Por cierto, en estos expedientes generalmente solo se ataca una parte de la ecuación. Es raro cuando se parte desde el ciudadano que pagó por un trámite, y se logra desmontar el mecanismo instaurado por los funcionarios para su enriquecimiento. Hay que imaginar solamente qué sucedería si esto llegara a practicarse en el sistema de registros y notarías.
En un contexto de corrupción sistémica, la selectividad represiva constituye un aliciente para la oligarquía que ha aprendido a alimentarse de ella. Solo basta con pegarse a un buen árbol. Pero un buen día este no aguantará el peso, y se desplomará. Así sucedió en el caso Pdvsa-cripto, que llevó a los propios operadores del régimen a quejarse por la desaparición de buena parte de la renta petrolera obtenida en 2022, a manos de un grupo de políticos, militares y expertos financieros ligados al oficialismo.
Estamos, entonces, ante una delincuencia organizada que ha entrado en fase depredadora. Ya no le bastan la simbiosis o el parasitismo.

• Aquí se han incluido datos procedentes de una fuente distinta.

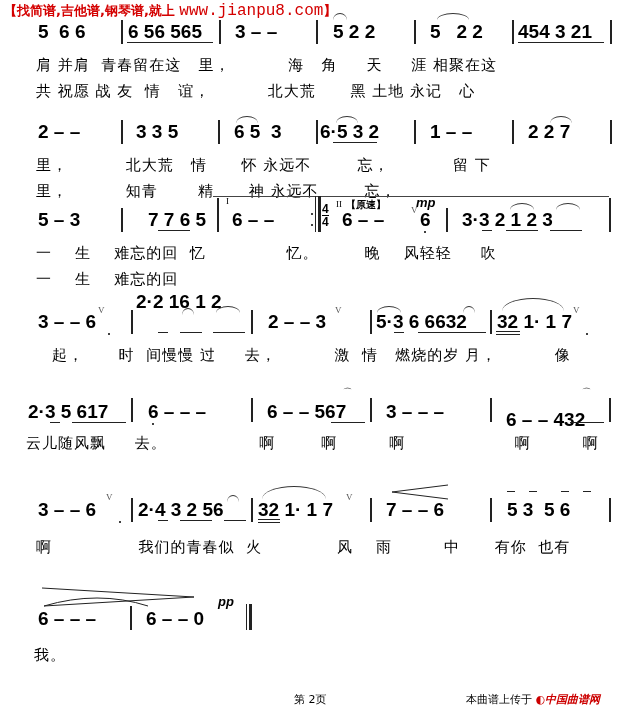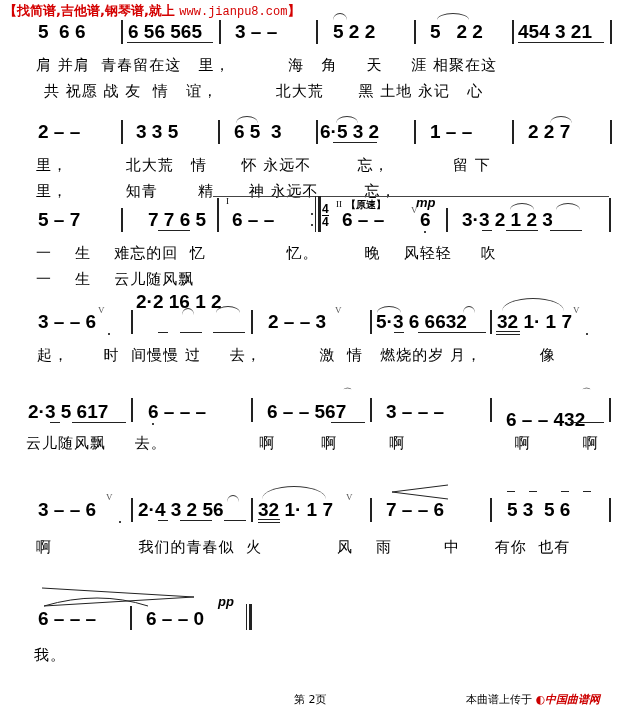"www.jianpu8.com" .banner .url { font-size: 12px -> 16px }
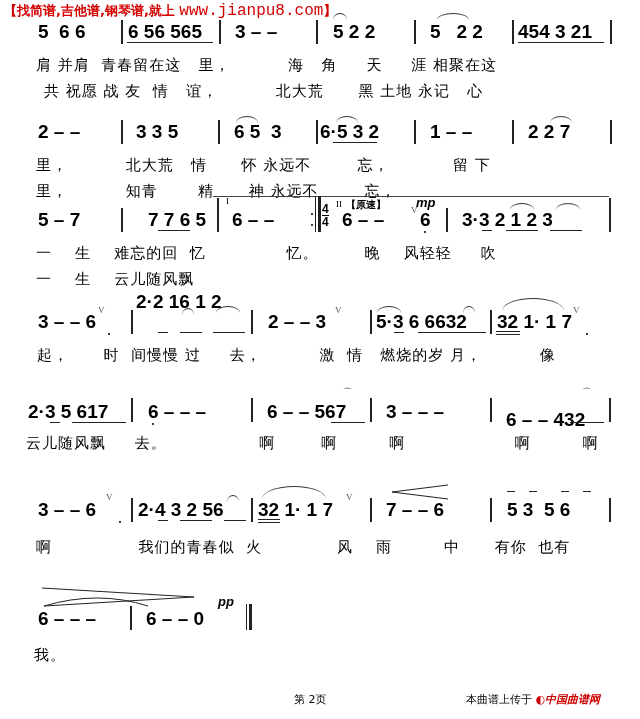"共 祝愿 战 友 情" div.lyr { left: 44px -> 36px }
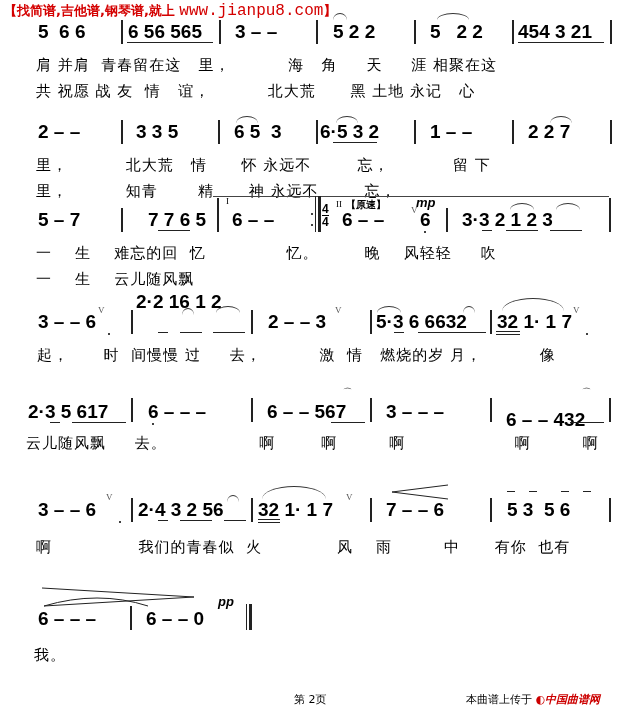"5 – 7" div.note { text: 7 -> 3 }
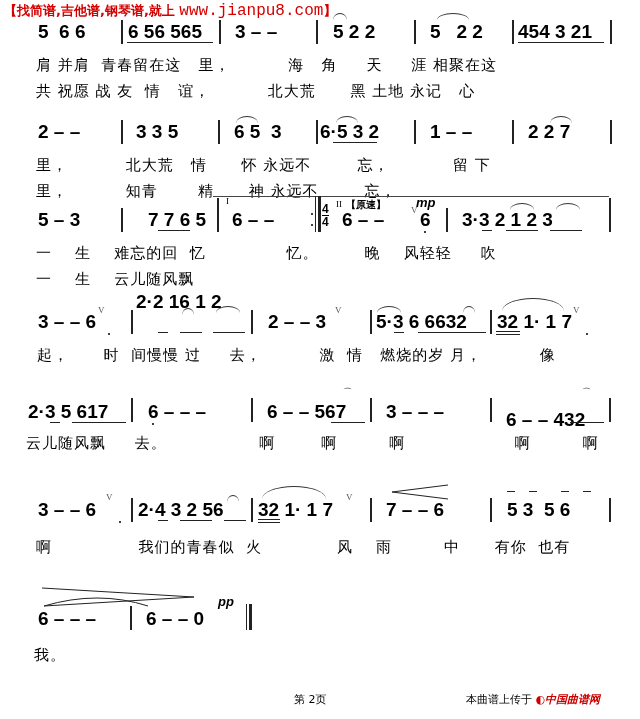"一 生 云儿随风飘" div.lyr { text: 云儿随风飘 -> 难忘的回 }
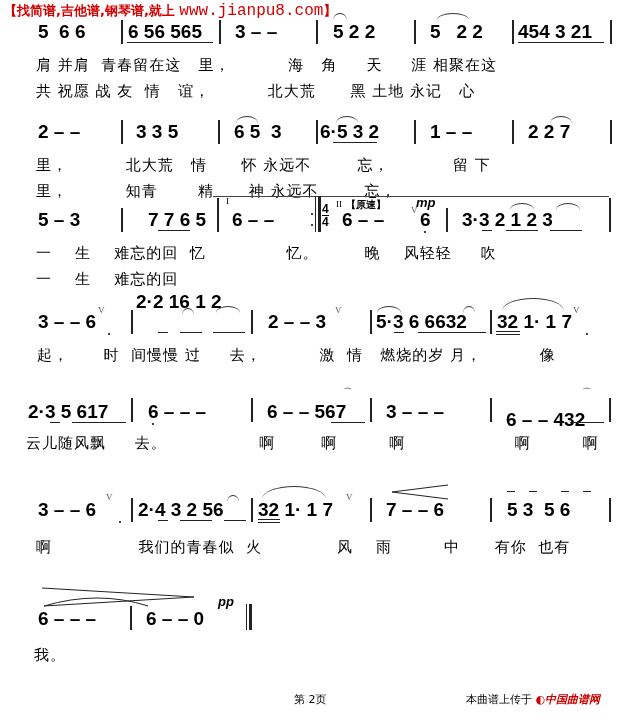"起， 时 间慢慢 过 去，" div.lyr { left: 37px -> 52px }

Pero el caso Pdvsa-cripto también confirma la clave de la selectividad represiva. Su mayor protagonista, como fue el ex ministro de Petróleo Tareck el Aissami, no figura en la lista de 61 apresados. Tampoco es del todo libre, hay que reconocerlo. Se pasea por Fuerte Tiuna, lo ven a diario en el ministerio de la Defensa, con una escolta militar. Tiene “movilidad reducida”. Lo que refleja, precisamente, un trato privilegiado.